### What to work on
Repeat each entry exactly.

[Saved entries]
* * * *
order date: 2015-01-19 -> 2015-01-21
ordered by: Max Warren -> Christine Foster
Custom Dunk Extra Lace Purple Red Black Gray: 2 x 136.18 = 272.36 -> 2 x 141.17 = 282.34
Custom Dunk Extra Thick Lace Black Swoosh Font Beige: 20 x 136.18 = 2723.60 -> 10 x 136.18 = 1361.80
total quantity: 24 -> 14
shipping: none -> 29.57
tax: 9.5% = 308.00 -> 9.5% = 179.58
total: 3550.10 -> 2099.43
* * * *
### Result
order date: 2015-01-19 -> 2015-01-21
ordered by: Max Warren -> Christine Foster
Custom Dunk Extra Lace Purple Red Black Gray: 2 x 136.18 = 272.36 -> 2 x 141.17 = 282.34
Custom Dunk Extra Thick Lace Black Swoosh Font Beige: 20 x 136.18 = 2723.60 -> 10 x 136.18 = 1361.80
total quantity: 24 -> 14
shipping: none -> 29.57
tax: 9.5% = 308.00 -> 9.5% = 179.58
total: 3550.10 -> 2099.43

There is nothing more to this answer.